Family detention press release. from Bryan Johnson

Claiming that the conditions of their detention are “deplorable” and “inhumane,” and that they are being illegally held in remote detention centers commingled with hundreds of unrelated adults, children seeking asylum in the United States today asked a federal court in Los Angeles to order their prompt release and the release of their detained mothers.

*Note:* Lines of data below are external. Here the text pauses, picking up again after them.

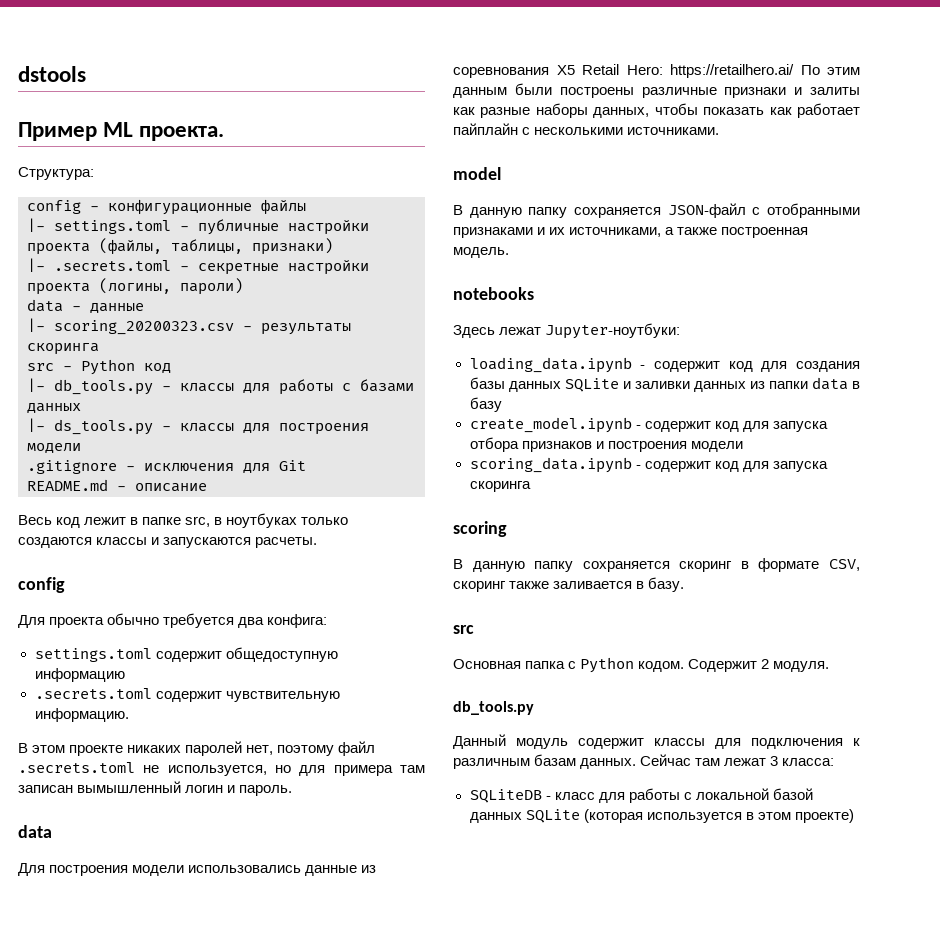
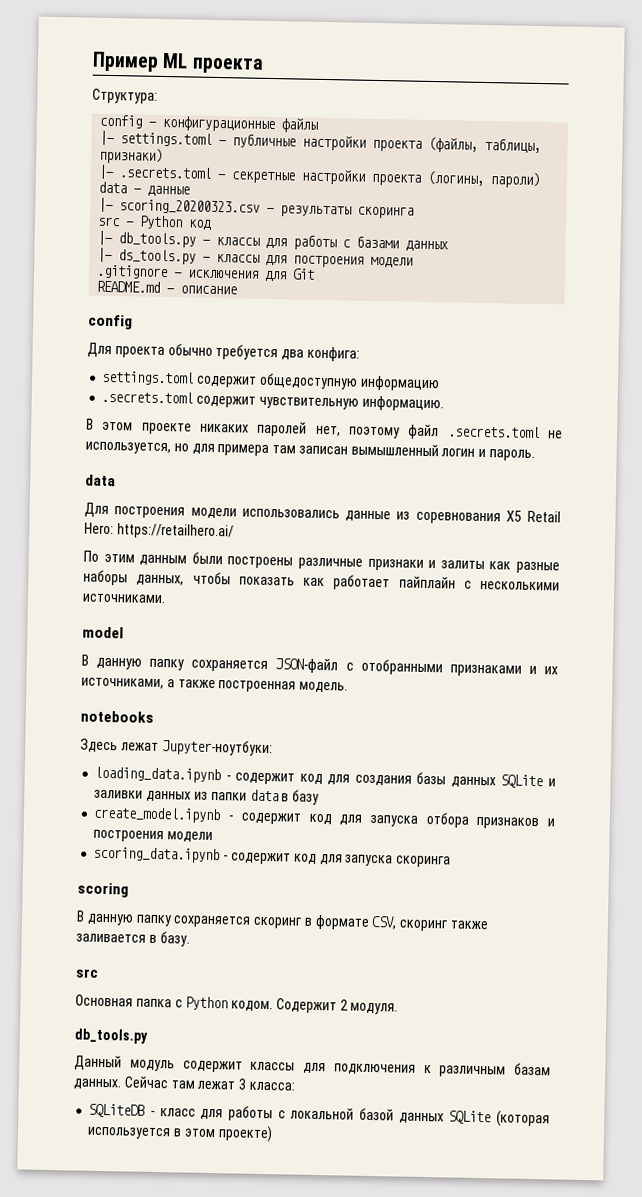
- dstools
- Пример ML проекта.
+ Пример ML проекта
- Весь код лежит в папке src, в ноутбуках только создаются классы и запускаются расчеты.
- Для построения модели использовались данные из соревнования X5 Retail Hero: https://retailhero.ai/ По этим данным были построены различные признаки и залиты как разные наборы данных, чтобы показать как работает пайплайн с несколькими источниками.
+ Для построения модели использовались данные из соревнования X5 Retail Hero: https://retailhero.ai/
+ По этим данным были построены различные признаки и залиты как разные наборы данных, чтобы показать как работает пайплайн с несколькими источниками.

The request was presented to federal district court Judge Dolly Gee in Los Angeles. Judge Gee is presiding over a class action case dealing with the conditions of detention of immigrant children and the process for releasing them. In a nationwide settlement reached in 1997, the government agreed that children taken in to custody would immediately be held in humane conditions and “without unnecessary delay” would be released in order of first preference to a parent – even if the parent was apprehended with the child. The settlement also requires that if a parent or other relatives or suitable custodians are unavailable, children must be promptly placed in non-secure facilities licensed for the care of dependent children. Lawyers for the children claim that in response to a temporary surge in apprehensions of children along the US-Mexico border in the spring of 2014, the Obama administration stopped complying with the 1997 settlement and started holding children for weeks or months in sometimes dangerous and unhealthy secure detention facilities comingled with hundreds of unrelated adults.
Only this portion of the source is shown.